The Twilight Saga: New Moon: With more sparkling, more super speed running, and of course more romance, “Twilight: New Moon” offers up piles of deliciously guilty pleasures for the teen and adult fan of monster movies and love stories alike. This second installment of the “Twilight” series includes the characters fans love from the first film and serves them up in a more sophisticated package; including better visual effects, and an expansion of the story of Edward and Bella. Although the “Twilight” films don’t go much deeper than Edward’s hair gel, they are fun and can be enjoyed by anyone who is a fan vampires, and young romance stories.
Winner: The Twilight Saga: New Moon: Stephanie Meyers probably didn’t realize when she penned the Twilight series that it would become the theatrical phenomenon that it has, but her story really lends itself to a fun visual interpretation that combines the always loved monster with the forbidden romance story. Teens and adults with a sense of fun and connection to their younger years can thoroughly enjoy what the story dishes out in a light handed way. “Twilight: New Moon” may not be film as art, but it definitely brings the fun of Meyer’s world of glistening vampires to the big screen.

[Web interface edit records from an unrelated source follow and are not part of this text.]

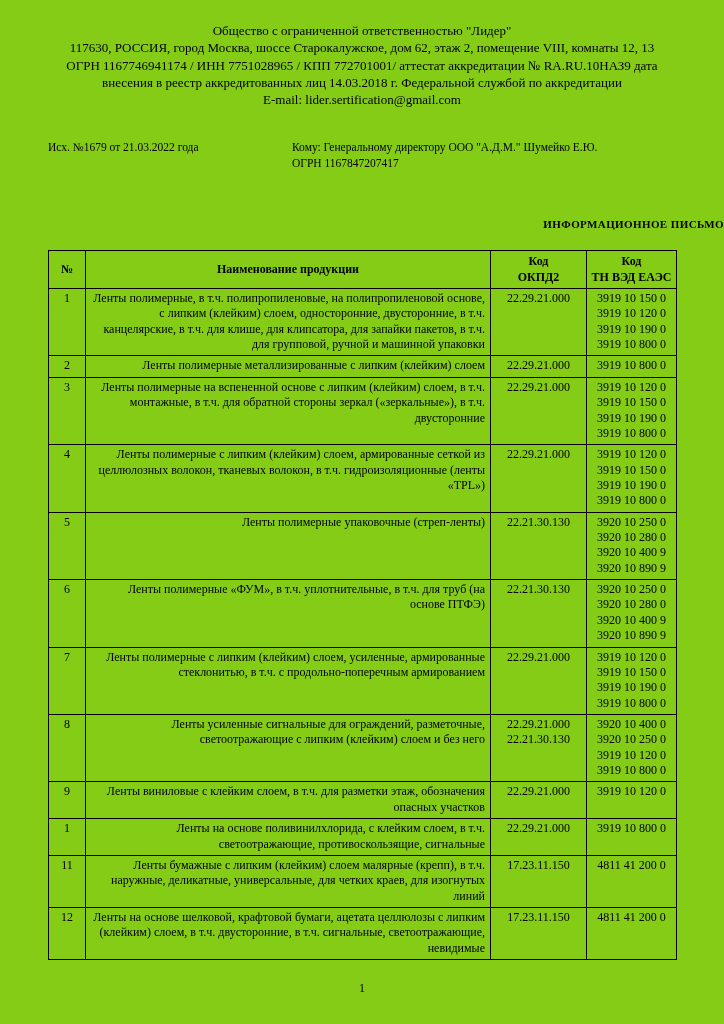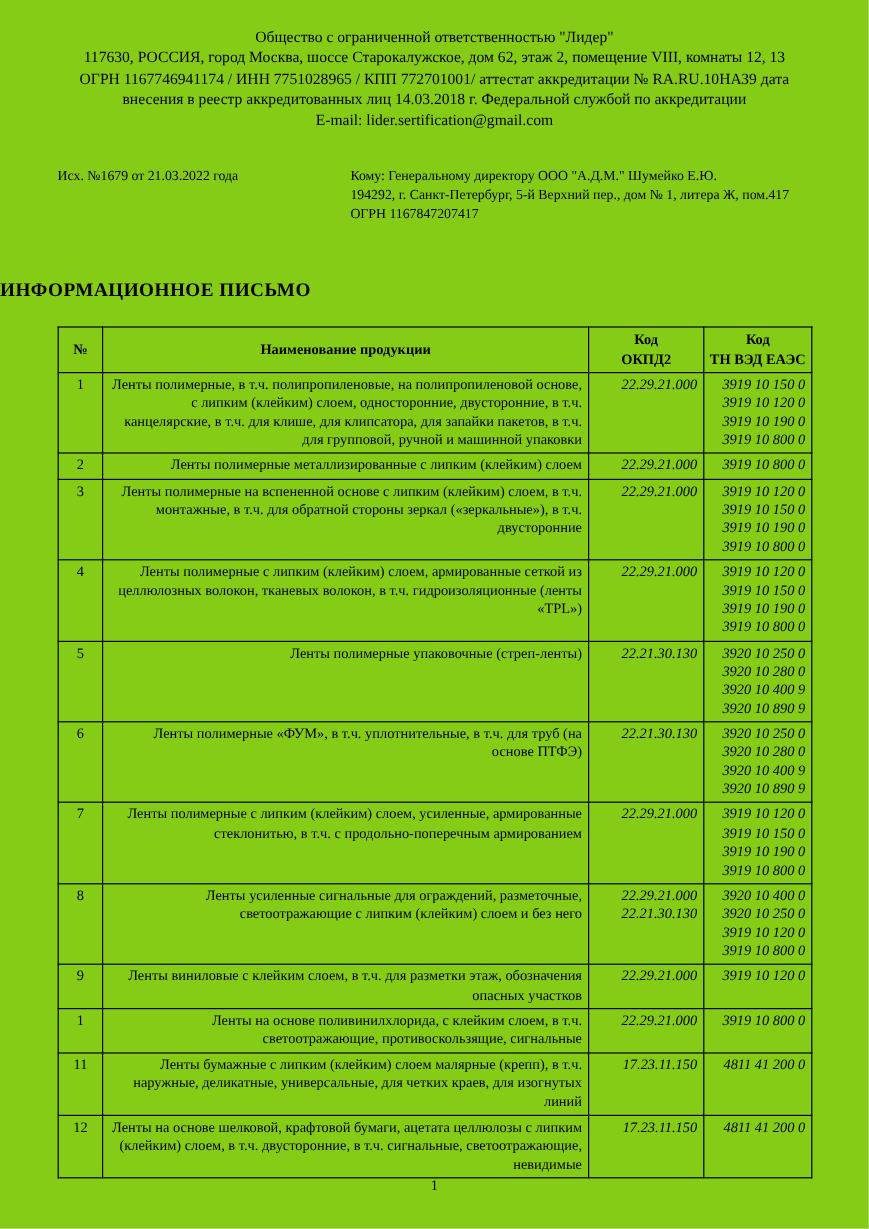"194292, г. Санкт-Петербург, 5-й Верхний" div { html: <div>194292, г. Санкт-Петербург, 5-й Верхний пер., дом № 1, литера Ж, пом.417</div> -> none }
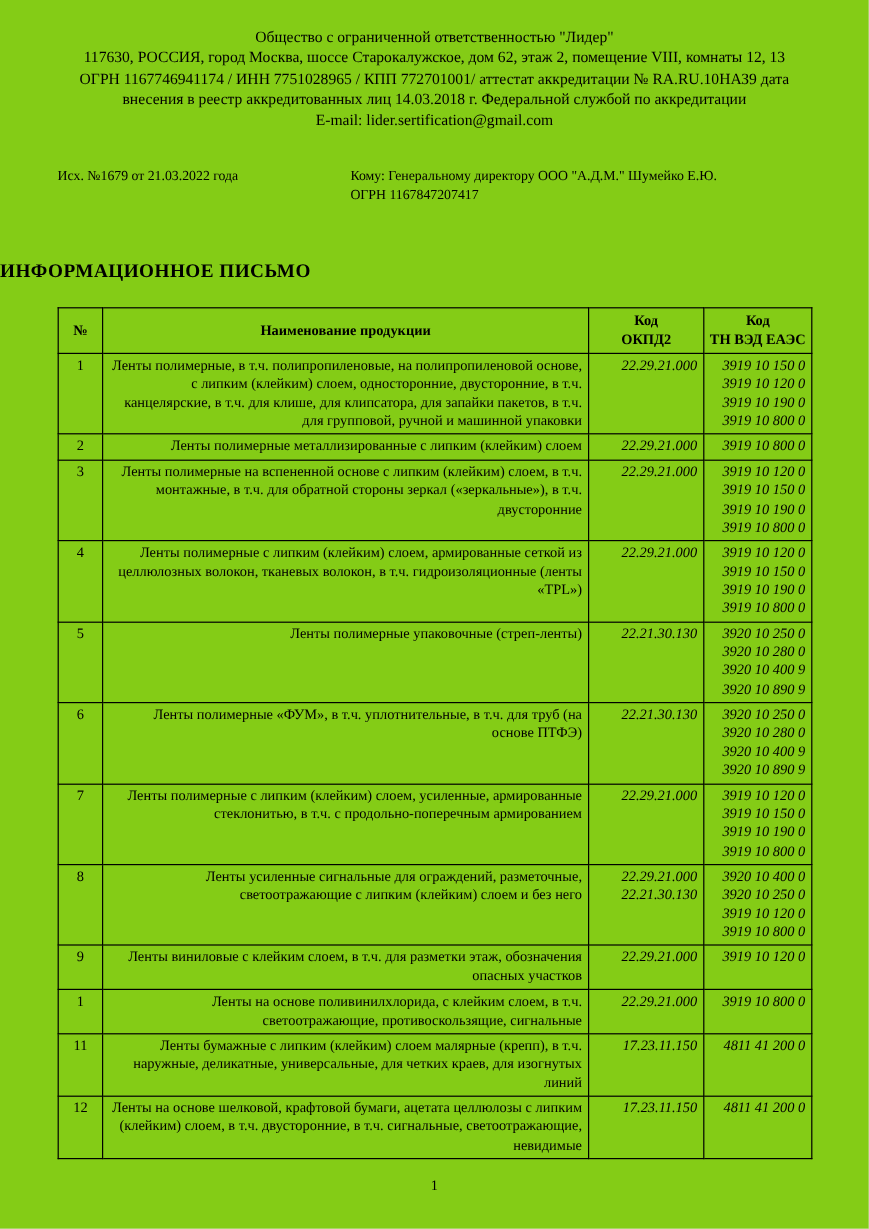"ИНФОРМАЦИОННОЕ ПИСЬМО" .title { font-size: 16px -> 11px; text-align: left -> right }
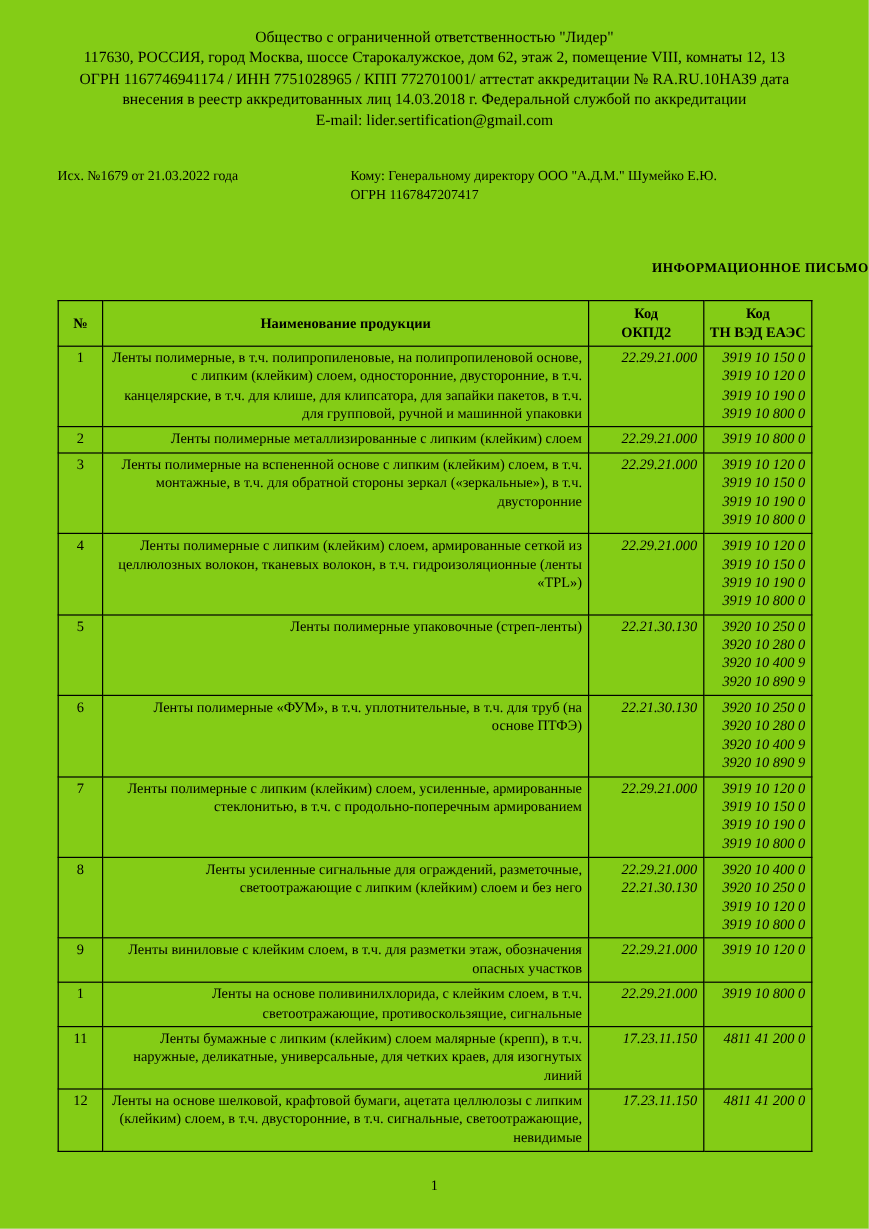"22.29.21.000" td.code { font-style: italic -> none; text-align: right -> center }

Worst Rehash- Underworld: Rise of the Lycans: There’s nothing about “Underworld: Rise of the Lycans” that’s all that terrible, and as far as bad movies go, 2009 has had worse. Still, even though the “Underworld” franchise has a small but loyal fan base, “Rise of the Lycans” didn’t do much to broaden it. Not that there’s a lot of new ground to break here anyway – sure, the possibilities of a movie franchise with vampires and werewolves are endless, but all the ones in these films want to do is tear each other apart, which doesn’t leave a lot of room for an interesting story.
All we’ve got is a boilerplate tale of forbidden love involving a werewolf servant (Michael Sheen) and a vampire princess (Rhona Mitra), whose regal father (Bill Nighy) would have her killed if he ever found out about them. There are better options at the multiplex, you know – if you only see one movie about warring vampires and werewolves this year, try that new one with Taylor Lautner and Robert Pattinson. At least they give you more eye candy than Sheen or Nighy.